「ゆきめぐり あふを松浦の鏡には 誰をかけつつ祈るとか知る」
(遠い土地を巡り、再会を待つ私ですが、私は松浦の鏡に、誰のことを思って祈るのか、知っていますか。貴方との再会を祈っています)
『光る君へ』の第24回で、まひろに届いた手紙にあった親友「さわ」の歌です。まひろは、さわが肥前で亡くなったことを知り、「この歌を大切にします」と語っていました。
実際、この歌は、「紫式部集」に筑紫にいる友人との贈答歌として遺されています。松浦というのは、佐賀県唐津市にある「鏡神社」のことで、古くから土地の大社として尊崇されている神社です。
紫式部が越前から送った、
「あひ見むと思ふこころはまつらなる 鏡の神や空に見るらむ
(会いたいと思う心は、松浦にある鏡の神が空から見ているでしょう)
という歌に対して、翌年に届いたのが、冒頭の歌です。
さわの歌を大切にするといった言葉通りに、まひろは後々、自分の歌集に遺したという流れが想定されていますね。
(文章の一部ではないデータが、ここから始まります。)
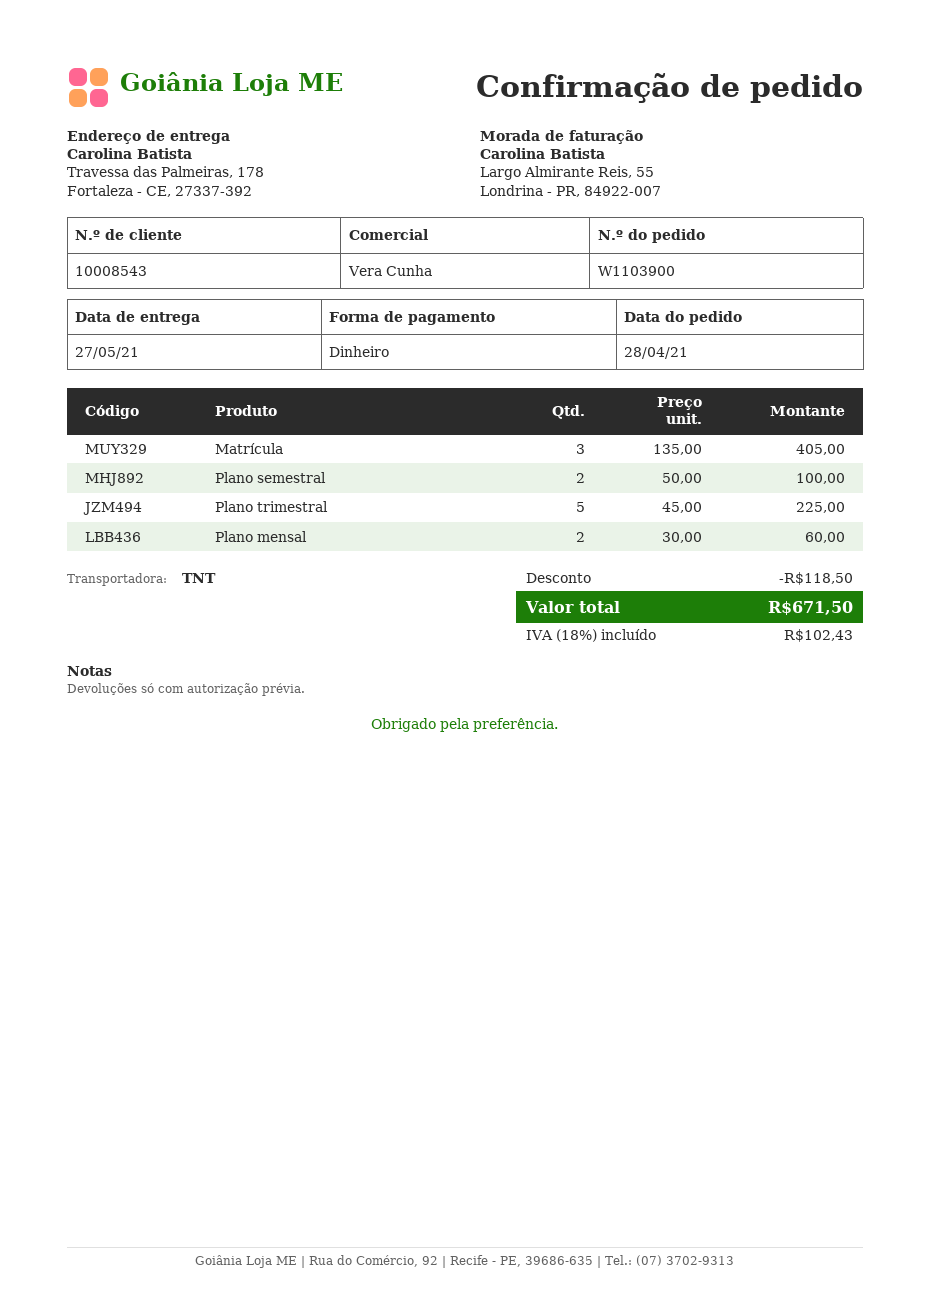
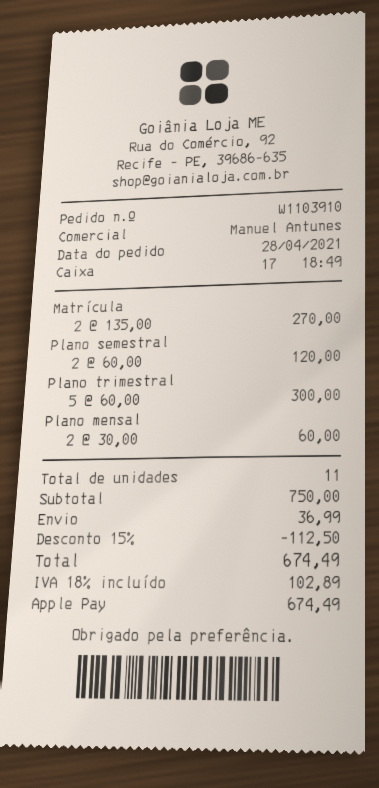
order number: W1103900 -> W1103910
sales rep: Vera Cunha -> Manuel Antunes
payment method: cash -> Apple Pay
Matrícula: 3 x 135.00 = 405.00 -> 2 x 135.00 = 270.00
Plano semestral: 2 x 50.00 = 100.00 -> 2 x 60.00 = 120.00
Plano trimestral: 5 x 45.00 = 225.00 -> 5 x 60.00 = 300.00
discount: 118.50 -> 112.50
shipping: none -> 36.99
tax: 18% = 102.43 -> 18% = 102.89
total: 671.50 -> 674.49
また、「松浦の鏡神社」は、『源氏物語』の中半「玉鬘」の帖でも舞台になっており、玉鬘という大変美しい女性への求婚歌として、「君にもし心たがはば松浦なる鏡の神にかけてちかはむ」(君に対して、もし心変わりをしたならば、どんな神罰でも受けると、松浦の鏡の神にかけて誓いましょう)という歌が記されています。
まひろとさわとの歌の贈答が、その後の『源氏物語』の玉鬘の帖の創作の下敷きになっていったというこっそりとした仕掛けですね。
引用される歌、とても楽しみです。
今後、間違いなく、定子や一条天皇の切ない歌が語られるだろうなあ。